Introduciendo un Juguete en el Dormitorio
2 min de lectura

Aunque no siempre hablamos — hablo de hablar de manera comprensible — durante el sexo, es un diálogo constante. Informar a tus parejas sobre lo que funciona y lo que no es la base de una vida sexual increíble.
Pero introducir nuevas ideas y objetos en el dormitorio puede causar algo de ansiedad. Nuestra sexualidad es una fuente de mucha vulnerabilidad para muchos de nosotros, incluso cuando algo tan simple como un juguete entra en juego. Las parejas pueden preguntarse:
“¿Es aburrido el sexo que hemos estado teniendo?”
“¿Vamos a usar esto el 100% del tiempo?”
“No querrías esto si yo fuera lo suficientemente bueno en la cama…”

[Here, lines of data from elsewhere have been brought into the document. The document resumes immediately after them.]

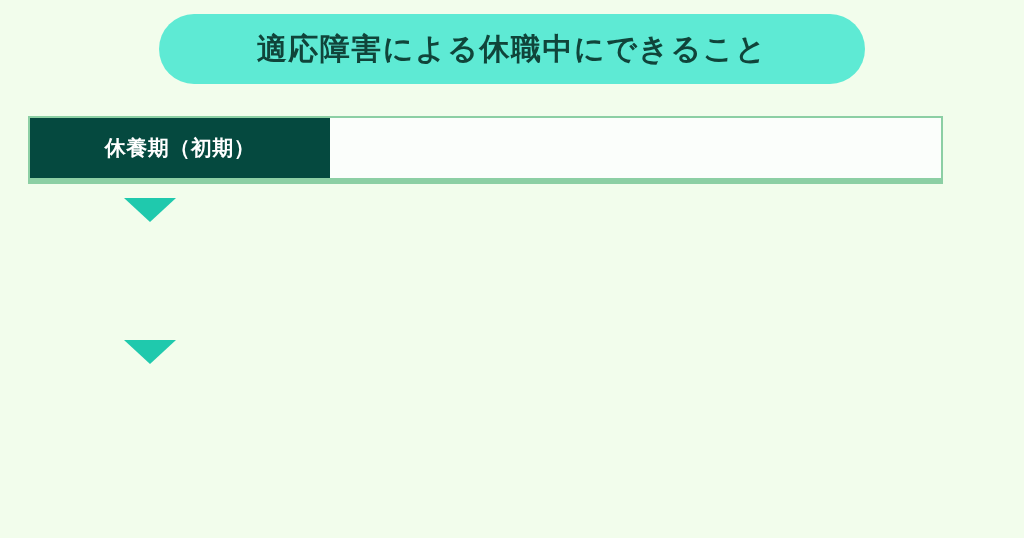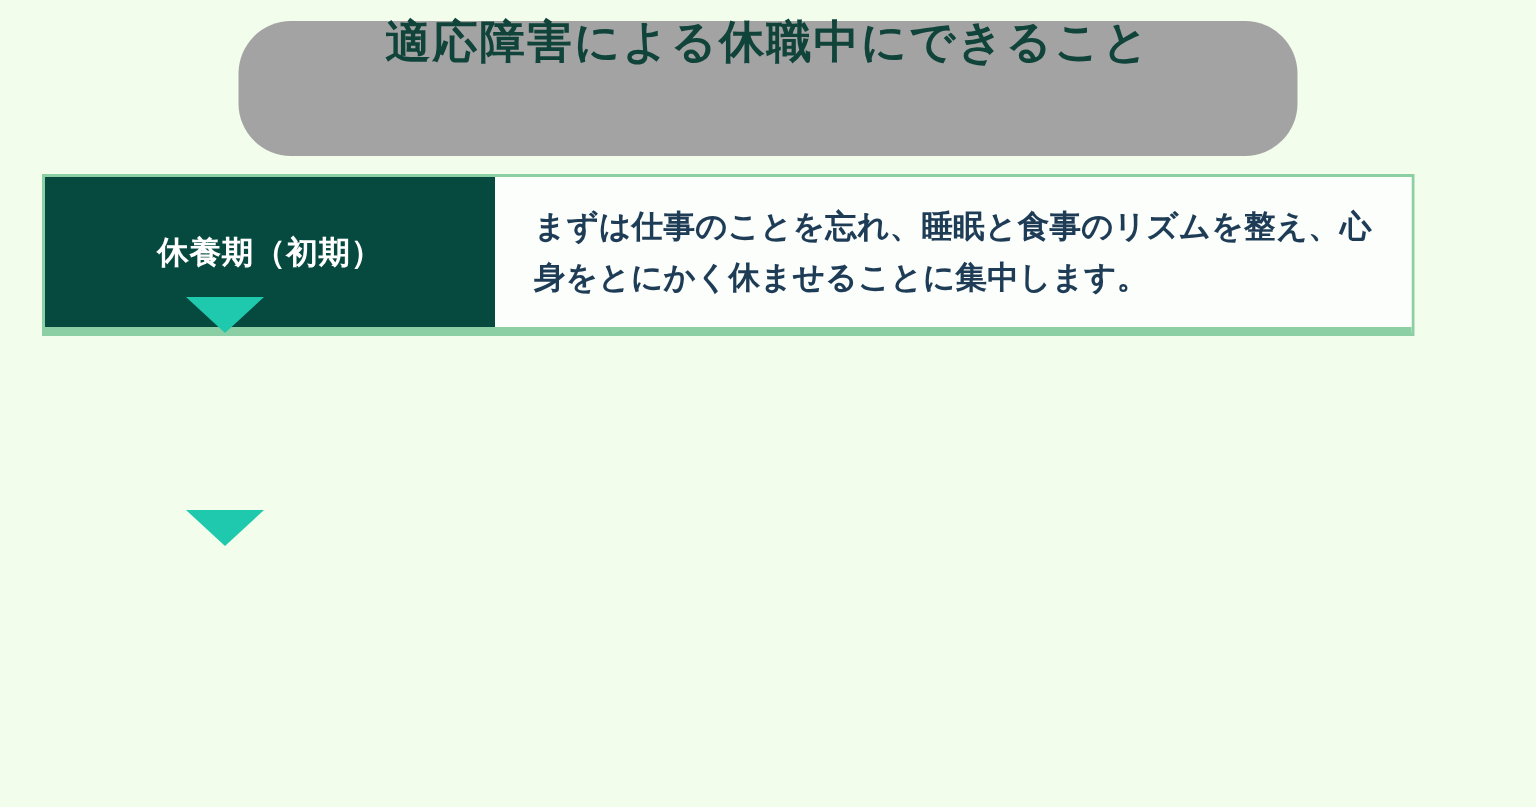--- a/index.html
+++ b/index.html
@@ -19,24 +19,25 @@
   .title-wrap {
     position: absolute;
     left: 0;
     top: 14px;
     width: 1024px;
     display: flex;
     justify-content: center;
   }
   .title-pill {
     width: 706px;
-    height: 90px;
+    height: 70px;
     border-radius: 35px;
-    background: #a3a3a3;
+    background: #5eead4;
     display: flex;
+    align-items: center;
     justify-content: center;
   }
   .title-text {
     color: #10443a;
     font-size: 30px;
     font-weight: 700;
     letter-spacing: 1.5px;
     line-height: 1;
     white-space: nowrap;
   }
@@ -116,21 +117,20 @@
 <div class="title-wrap">
   <div class="title-pill">
     <span class="title-text">適応障害による休職中にできること</span>
   </div>
 </div>
 
 <div class="phase-table">
 
   <div class="phase-row">
     <div class="phase-label">休養期（初期）</div>
-    <div class="phase-body">まずは仕事のことを忘れ、睡眠と食事のリズムを整え、心身をとにかく休ませることに集中します。</div>
   </div>
 
   <div class="phase-row">
   </div>
 
   <div class="phase-row">
   </div>
 
 </div>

¡Estas son preocupaciones válidas! Pero en la oficina nos gusta comparar los juguetes sexuales con las chispas de helado. Puedes añadir tantas o tan pocas como quieras. Puedes tener algunas hoy y ninguna mañana si lo deseas. Y la humilde chispa no puede reemplazar realmente al noble helado, solo añade a lo que ya tienes. En última instancia, es una opción divertida, no una nueva forma de vida.
Con esta apertura en mente, puede ayudar mantener tu primer momento de juego algo improvisado. Haz que el sexo con tu nuevo juguete sea una experiencia colaborativa e invita a tu pareja a ayudarte a explorar las mejores formas de usarlo. Esto mantendrá las expectativas bajas y el factor diversión alto.
Los juguetes versátiles, no fálicos, como Fin y Pom tienen un aspecto amigable y son rápidos de tomar o guardar, lo que los convierte en excelentes opciones para parejas que buscan elegir su propia aventura. Para quienes desean añadir a lo que ya tienen, Eva II es un vibrador para parejas diseñado para añadir vibración al sexo penetrativo, mientras que Pillo es exactamente eso: una almohada diseñada para darte mejores ángulos, sin necesidad de baterías.
En última instancia, es nuestro deber respetar los límites de nuestras parejas. Si la tuya te da un rotundo “No”, al menos pide retroalimentación sobre por qué. Esperamos que la experiencia los haga a ambos sentirse más cómodos compartiendo nuevas ideas en el futuro. Incluso puede que cambien de opinión por sí mismos una vez que sientan que no están siendo presionados.